Spearman's Rho Coefficient
Suitable for "ordinal continuous" variables. An index of association between the two variables. Used when participants are ranked on both variables. Calculated using the ranks in the variable, not actual data values, as in the case of Pearson correlation coefficient. A symmetric and PRE-based (proportional reduction in error) measure of association. Its value ranges from -1.00 to +1.00. 0.00 denotes no association, whereas 1.00 indicates a perfect association. Example 86-89
Values for Measures of Association for Nominal Variables
The magnitude is between 0.00 and 1. 00. 0.00 means no relationship, while 1.00 indicates perfect relationship.

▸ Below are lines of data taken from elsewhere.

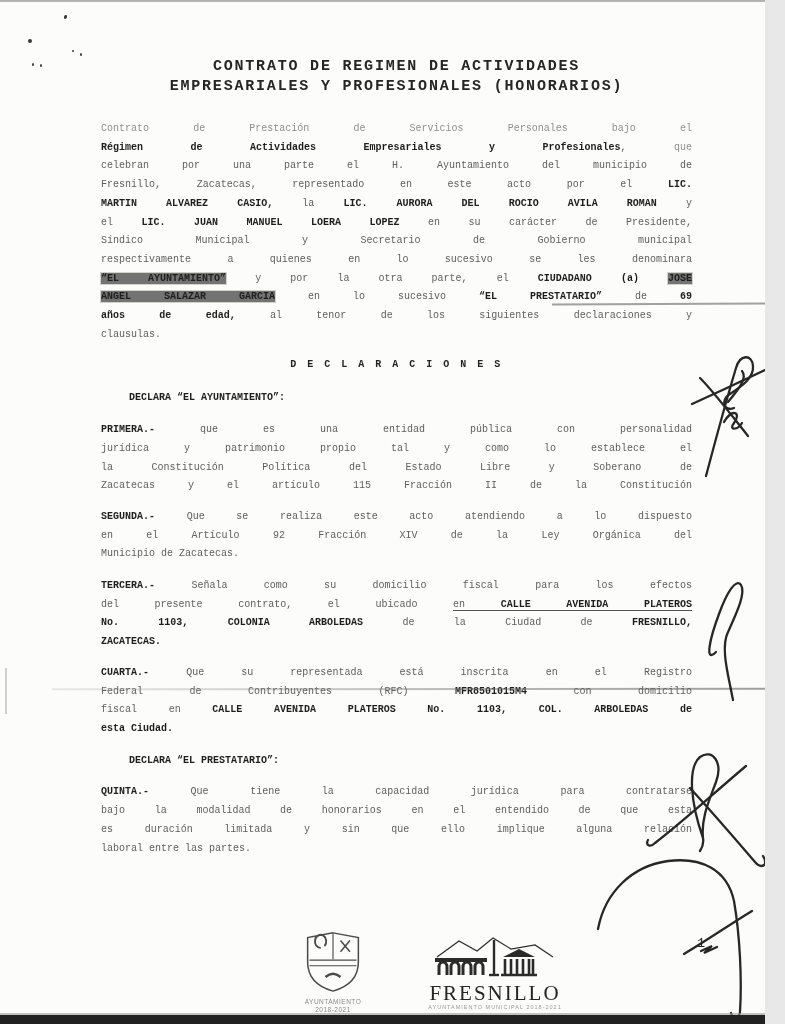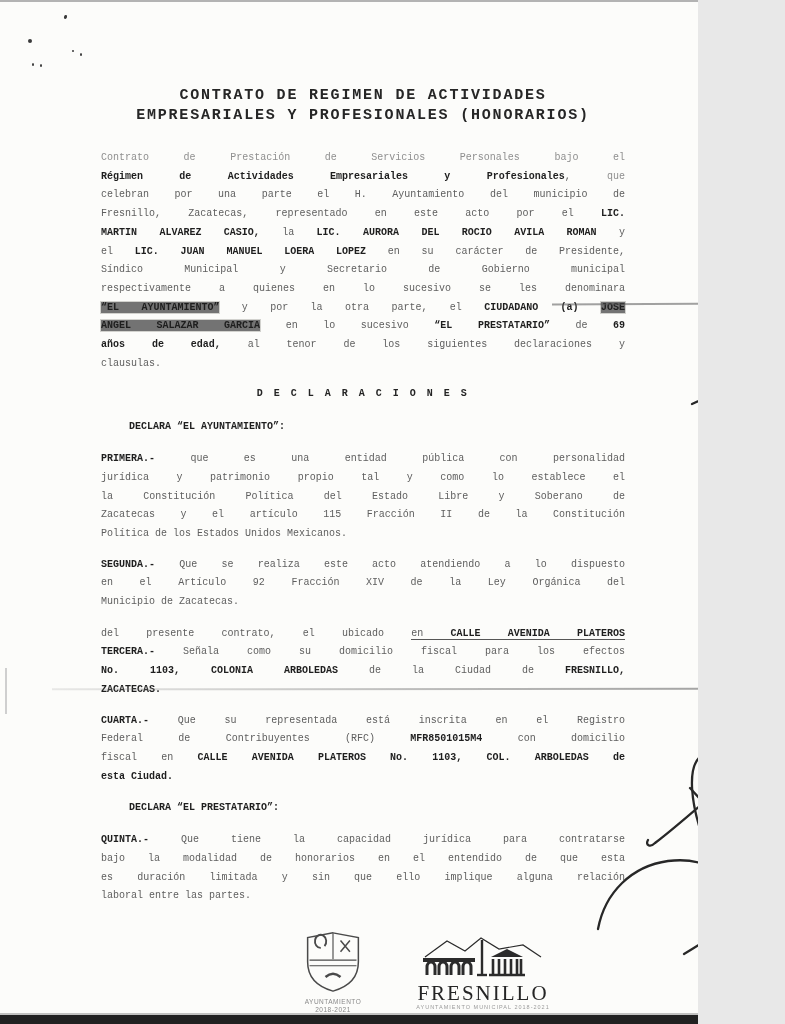--- a/index.html
+++ b/index.html
@@ -5,12 +5,12 @@
   html,body{margin:0;padding:0;background:#e8e8e8;}
   .page{
     position:relative;
-    width:698px;height:1024px;
+    width:765px;height:1024px;
     background:#fcfcfa;
     overflow:hidden;
     font-family:"Liberation Mono","DejaVu Sans Mono",monospace;
     box-sizing:border-box;
-    padding:86px 73px 0 101px;
+    padding:57px 73px 0 101px;
   }
   .scan-top-edge{position:absolute;top:0;left:0;width:785px;height:2px;background:#b3b3b3;}
   .scan-bottom-bar{position:absolute;bottom:0;left:0;width:785px;height:9px;background:#212121;}

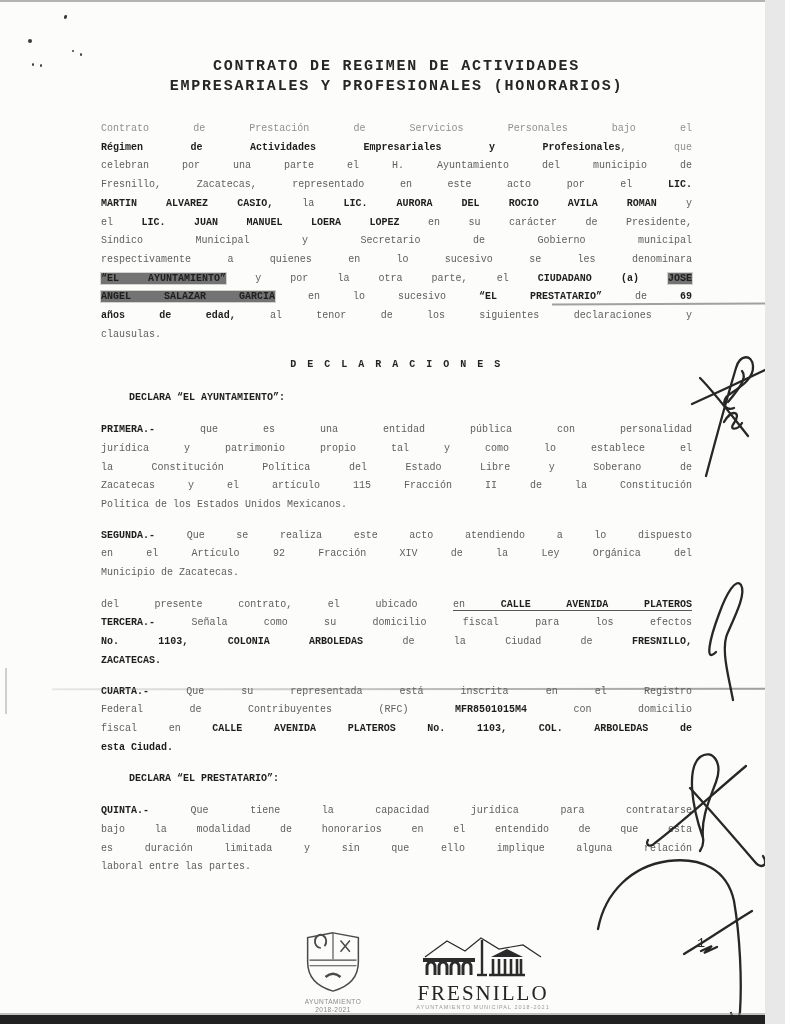--- a/index.html
+++ b/index.html
@@ -114,7 +114,6 @@
         <div class="line"><span class="">jurídica y patrimonio propio tal y como lo establece el</span></div>
         <div class="line"><span class="">la Constitución Política del Estado Libre y Soberano de</span></div>
         <div class="line"><span class="">Zacatecas y el artículo 115 Fracción II de la Constitución</span></div>
-        <div class="line last"><span class="">Política de los Estados Unidos Mexicanos.</span></div>
       </div>
       <div class="blk para mb13">
         <div class="line"><span class="b ">SEGUNDA.-</span><span class=""> Que se realiza este acto atendiendo a lo dispuesto</span></div>

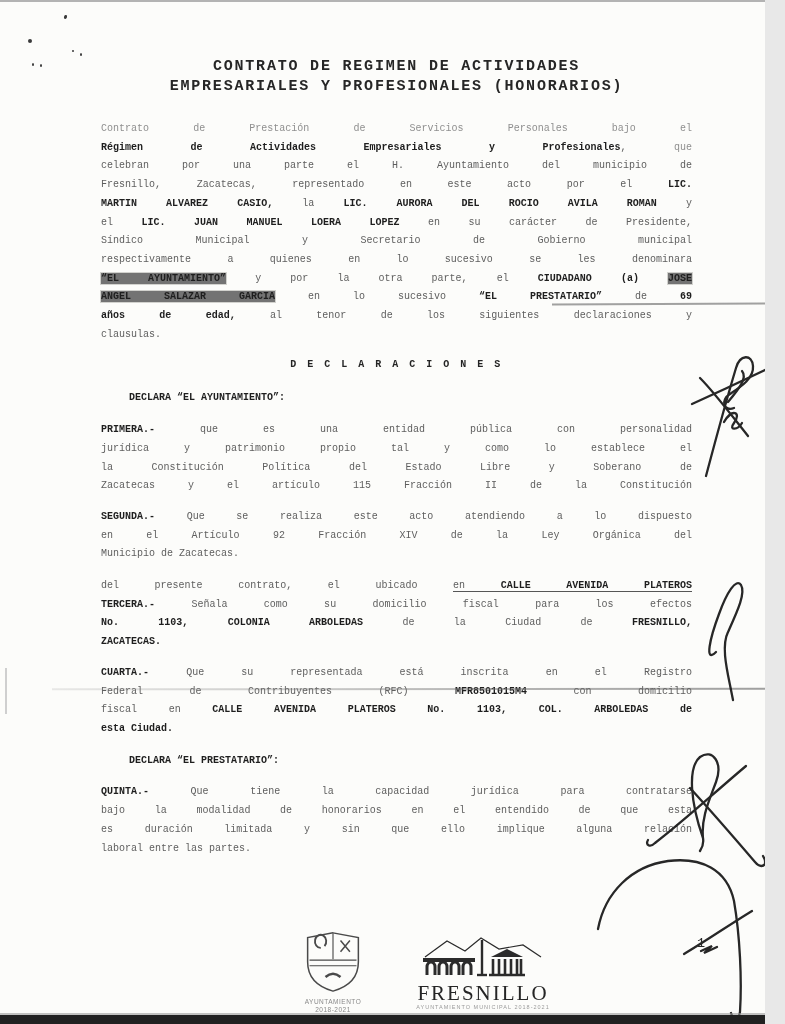--- a/index.html
+++ b/index.html
@@ -121,8 +121,8 @@
         <div class="line last"><span class="">Municipio de Zacatecas.</span></div>
       </div>
       <div class="blk para">
+        <div class="line"><span class="b ">TERCERA.-</span><span class=""> Señala como su domicilio fiscal para los efectos</span></div>
         <div class="line"><span class="">del presente contrato, el ubicado </span><span class="u ">en </span><span class="b u ">CALLE AVENIDA PLATEROS</span></div>
-        <div class="line"><span class="b ">TERCERA.-</span><span class=""> Señala como su domicilio fiscal para los efectos</span></div>
         <div class="line"><span class="b ">No. 1103, COLONIA ARBOLEDAS</span><span class=""> de la Ciudad de </span><span class="b ">FRESNILLO,</span></div>
         <div class="line last"><span class="b ">ZACATECAS.</span></div>
       </div>

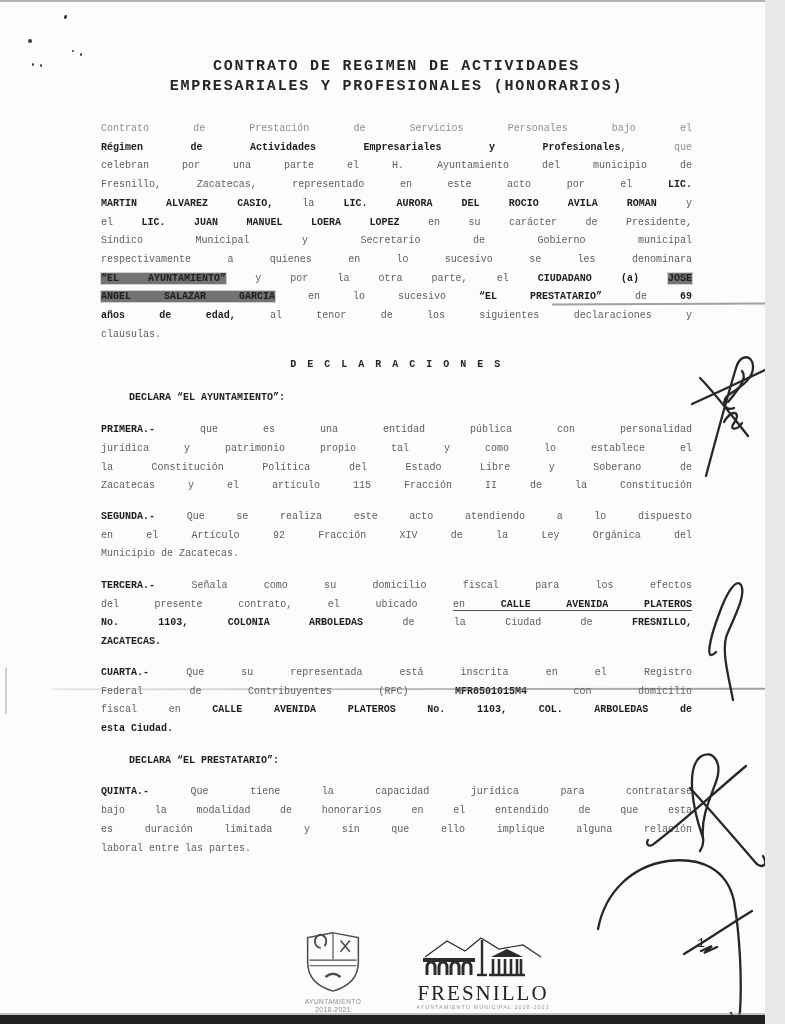--- a/index.html
+++ b/index.html
@@ -62,7 +62,7 @@
   .crest{position:absolute;left:297px;top:6px;width:72px;text-align:center;}
   .crest-caption{font-family:"Liberation Sans",sans-serif;font-size:6.5px;color:#8a8a8a;
     letter-spacing:.5px;filter:blur(.4px);line-height:8px;}
-  .fres{position:absolute;left:408px;top:10px;width:150px;text-align:center;}
+  .fres{position:absolute;left:420px;top:10px;width:150px;text-align:center;}
   .fres-name{font-family:"Liberation Serif","DejaVu Serif",serif;font-size:21px;color:#252525;
     letter-spacing:2px;line-height:22px;}
   .fres-tag{font-family:"Liberation Sans",sans-serif;font-size:5.5px;color:#9a9a9a;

Values for Measures of Association for Ordinal and Interval/Ratio Variables
The magnitude ranges between -1.00 and +1.00 (+) means two variables vary in the same direction (increase or decrease simultaneously) (-) indicates that two variables vary in opposite directions. While one increases, the other decreases or vice versa. Whereas -1.00 or +1.00 indicates perfect relationship, 0.00 reveals no relationship.
No Association
There is no change in Y regardless of the categories of X. This indicates no association.
Bivariate Data
Three combinations of variable types: Both variables are qualitative (attribute) One variable is qualitative (attribute) and the other is quantitative (numerical) Both variables are quantitative (both numerical). These are graphically presented as cluster bar graphs with two nominal or ordinal variables OR Line graphs or frequency polygons, or scatter-plot with two interval-ratio variables
Selecting Appropriate Measure of Association
Two criteria: 1. The level of measurement of the variables 2. The technical limitations of association statistics Rule: ALWAYS select correlation coefficient appropriate for the lowest level of measurement in the bivariate relationship (For example If one for nominal and ordinal, use a test for nominal)
Somer's d
Used with collapsed ordinal variables. Used with crosstabs with equal or unequal number of rows and columns (3X3, 2x3). Asymmetric or directional extension of GAMMA . Based on the PRE principle. Used when the researcher knows independent and dependent variables. Its values range from -1.00 to +1.00. 0.00 indicates no association, whereas 1 denotes perfect association. Example and formula 81-82.
Tau-c
Used with collapsed ordinal variables. Used with non-square or rectangular crosstabs (2x3, 4x2, etc) Based on the PRE principle Symmetric or non-directional measure of association. Its values range from -1.00 to +1.00. 0.00 indicates no association, whereas 1 denotes perfect association. Formula on slide 77, example 78-79.